议事厅的烛火摇曳,映着众人凝重的面容。鬼月魂喝了口沈鱼递来的药茶,缓缓说起那段尘封的往事:"我与炎无赦,本是天道双生子。他是天妒之才,天生火脉却命格带煞,活不过三十岁;我是天妒之体,天生痴傻,却藏有天机。他恨天道不公,更恨我这'废物'傻女被天道选中。"
"赤焰门夜袭血剑阁那年,我一剑斩了他父亲的头颅。他不恨我杀父,只恨命运的偏私。后来华山论剑,他买通了,我的恋人钟巨南的剑童,下了蚀灵散,又以血傀术操控死士偷袭我——巨南是为救我而死的。"老师太的声音里带着难以察觉的哽咽,"我立断情法潜心修道,他却炼出“情念蛊”,用我的执念反噬天机。那日观星台,我见巨南幻影消散,一口鲜血喷在罗盘上,指针当场断成两截。"
决战断魂渊的场景在她话语中重现。炎无赦以“焚命诀”燃尽寿元,周身黑色火焰将夜空染得诡异,他狂笑的声音震得崖边碎石滚落:"你有天机,我有命煞!你算尽天下,可算得到今日?"
鬼月魂那时已耗尽寿元推演天机,面容苍白如纸,却握着无念剑缓缓抬头:"我算不到未来,但看得见过去。你恨天道,却杀了无辜之人巨南。今日我不为复仇,只为正道。"

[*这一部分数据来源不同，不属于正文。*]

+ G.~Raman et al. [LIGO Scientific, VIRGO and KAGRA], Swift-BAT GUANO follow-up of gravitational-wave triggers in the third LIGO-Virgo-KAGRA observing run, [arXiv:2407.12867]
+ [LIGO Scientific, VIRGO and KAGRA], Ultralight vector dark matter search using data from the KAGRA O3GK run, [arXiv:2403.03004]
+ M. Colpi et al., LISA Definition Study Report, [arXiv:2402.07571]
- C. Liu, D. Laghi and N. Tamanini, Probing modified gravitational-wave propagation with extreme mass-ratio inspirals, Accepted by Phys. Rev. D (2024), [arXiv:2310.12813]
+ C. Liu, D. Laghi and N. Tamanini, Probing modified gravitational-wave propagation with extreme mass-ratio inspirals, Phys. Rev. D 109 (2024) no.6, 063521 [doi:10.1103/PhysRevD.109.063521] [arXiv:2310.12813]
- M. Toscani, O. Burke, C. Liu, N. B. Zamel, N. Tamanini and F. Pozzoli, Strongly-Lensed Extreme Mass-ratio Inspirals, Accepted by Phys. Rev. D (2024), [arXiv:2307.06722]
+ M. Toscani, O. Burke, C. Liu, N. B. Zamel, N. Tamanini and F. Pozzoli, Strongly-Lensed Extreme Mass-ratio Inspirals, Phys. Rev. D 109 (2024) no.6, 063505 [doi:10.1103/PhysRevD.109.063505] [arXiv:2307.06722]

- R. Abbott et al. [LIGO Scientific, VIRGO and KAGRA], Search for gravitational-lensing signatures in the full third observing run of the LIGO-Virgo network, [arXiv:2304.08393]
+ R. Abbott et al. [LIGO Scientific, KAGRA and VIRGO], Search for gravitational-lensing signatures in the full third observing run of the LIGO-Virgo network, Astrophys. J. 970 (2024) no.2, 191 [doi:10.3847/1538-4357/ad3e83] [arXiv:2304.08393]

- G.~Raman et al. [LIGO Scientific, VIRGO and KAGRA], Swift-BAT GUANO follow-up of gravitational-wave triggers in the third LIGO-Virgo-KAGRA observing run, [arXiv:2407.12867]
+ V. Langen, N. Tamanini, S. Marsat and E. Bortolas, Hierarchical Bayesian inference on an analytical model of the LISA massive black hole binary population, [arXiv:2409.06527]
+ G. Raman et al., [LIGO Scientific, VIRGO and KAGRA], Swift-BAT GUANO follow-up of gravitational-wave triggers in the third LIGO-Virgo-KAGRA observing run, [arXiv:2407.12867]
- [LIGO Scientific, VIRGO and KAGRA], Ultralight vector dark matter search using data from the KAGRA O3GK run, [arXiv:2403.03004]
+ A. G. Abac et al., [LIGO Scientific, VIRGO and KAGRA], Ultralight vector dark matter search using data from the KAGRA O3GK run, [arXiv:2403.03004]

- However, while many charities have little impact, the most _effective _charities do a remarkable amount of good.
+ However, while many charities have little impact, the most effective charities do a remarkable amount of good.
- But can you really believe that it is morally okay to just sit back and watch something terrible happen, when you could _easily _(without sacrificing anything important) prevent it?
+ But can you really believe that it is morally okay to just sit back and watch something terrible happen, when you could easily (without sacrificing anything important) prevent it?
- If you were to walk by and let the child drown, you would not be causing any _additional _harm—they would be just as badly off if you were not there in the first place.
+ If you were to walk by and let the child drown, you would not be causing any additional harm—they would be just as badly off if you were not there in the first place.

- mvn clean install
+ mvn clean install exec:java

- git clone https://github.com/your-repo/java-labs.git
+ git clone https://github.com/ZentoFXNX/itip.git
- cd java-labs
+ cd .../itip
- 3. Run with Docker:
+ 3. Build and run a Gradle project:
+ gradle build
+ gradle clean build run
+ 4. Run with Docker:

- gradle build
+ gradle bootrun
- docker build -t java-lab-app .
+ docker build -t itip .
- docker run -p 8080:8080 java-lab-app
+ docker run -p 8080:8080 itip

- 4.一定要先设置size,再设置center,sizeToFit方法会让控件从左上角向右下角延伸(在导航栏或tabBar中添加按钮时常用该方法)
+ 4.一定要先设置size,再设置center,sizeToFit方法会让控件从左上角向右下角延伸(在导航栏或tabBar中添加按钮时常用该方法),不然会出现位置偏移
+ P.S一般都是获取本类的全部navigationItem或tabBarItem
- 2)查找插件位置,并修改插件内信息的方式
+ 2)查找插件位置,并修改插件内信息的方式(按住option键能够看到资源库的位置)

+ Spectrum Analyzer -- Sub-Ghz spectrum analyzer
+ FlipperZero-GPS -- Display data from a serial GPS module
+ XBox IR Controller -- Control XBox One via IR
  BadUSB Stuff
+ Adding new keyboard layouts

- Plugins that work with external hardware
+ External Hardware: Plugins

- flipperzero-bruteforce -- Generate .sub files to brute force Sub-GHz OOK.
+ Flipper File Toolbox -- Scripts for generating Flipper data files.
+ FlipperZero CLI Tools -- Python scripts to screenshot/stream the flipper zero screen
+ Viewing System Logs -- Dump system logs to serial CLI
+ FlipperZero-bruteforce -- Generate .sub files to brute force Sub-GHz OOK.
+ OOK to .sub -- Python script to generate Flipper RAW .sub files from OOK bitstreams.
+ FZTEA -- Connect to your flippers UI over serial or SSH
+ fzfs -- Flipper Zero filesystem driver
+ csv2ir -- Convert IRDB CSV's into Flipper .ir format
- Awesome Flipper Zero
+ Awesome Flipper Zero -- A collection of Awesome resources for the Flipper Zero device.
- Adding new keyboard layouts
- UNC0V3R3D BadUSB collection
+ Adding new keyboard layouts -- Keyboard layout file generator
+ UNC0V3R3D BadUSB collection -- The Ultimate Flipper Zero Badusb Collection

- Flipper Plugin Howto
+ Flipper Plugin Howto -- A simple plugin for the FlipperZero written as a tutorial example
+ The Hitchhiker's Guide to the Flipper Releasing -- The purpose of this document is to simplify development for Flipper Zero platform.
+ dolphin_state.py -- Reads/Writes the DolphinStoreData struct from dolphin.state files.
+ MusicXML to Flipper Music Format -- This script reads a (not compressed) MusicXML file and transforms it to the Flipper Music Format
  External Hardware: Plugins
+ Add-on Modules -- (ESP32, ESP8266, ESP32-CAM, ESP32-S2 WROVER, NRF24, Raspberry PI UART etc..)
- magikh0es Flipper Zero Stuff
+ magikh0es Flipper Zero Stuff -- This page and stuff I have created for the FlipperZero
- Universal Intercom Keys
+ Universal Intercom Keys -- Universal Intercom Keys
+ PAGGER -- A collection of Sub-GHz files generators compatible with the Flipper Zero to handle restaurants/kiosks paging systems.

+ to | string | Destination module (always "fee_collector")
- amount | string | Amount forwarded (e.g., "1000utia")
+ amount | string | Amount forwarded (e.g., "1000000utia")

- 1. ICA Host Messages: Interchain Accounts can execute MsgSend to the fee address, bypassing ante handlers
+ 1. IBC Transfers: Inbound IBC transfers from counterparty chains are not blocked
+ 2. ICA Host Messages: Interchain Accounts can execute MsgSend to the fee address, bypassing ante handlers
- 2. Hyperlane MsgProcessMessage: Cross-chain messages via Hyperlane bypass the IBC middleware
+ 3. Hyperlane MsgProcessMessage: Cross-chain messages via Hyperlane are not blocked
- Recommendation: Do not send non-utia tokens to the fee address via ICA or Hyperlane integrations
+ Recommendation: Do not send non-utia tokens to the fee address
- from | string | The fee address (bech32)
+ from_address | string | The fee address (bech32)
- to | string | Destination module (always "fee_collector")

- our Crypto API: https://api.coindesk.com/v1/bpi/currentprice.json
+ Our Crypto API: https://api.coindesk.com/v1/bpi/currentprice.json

剑出之时无光无影,唯有一道"理"之剑直刺命运核心。炎无赦的黑火瞬间消融,胸口浮现的剑痕未流一滴血,他却缓缓跪下,嘴角竟带着解脱的笑:"原来死是这么安静。"
"他死后,命煞之气与我的天机之瞳共鸣,我才看清真相。"鬼月魂望着厅外的残月,眼神复杂,"我与他互为平衡,他若不灭,我终将疯魔;钟巨南之死,本是命定之劫。后来我将无念剑插入断魂渊封印剑魔,也封印了自己,每月十五在观星台置两杯清酒,一杯祭巨南,一杯祭他。"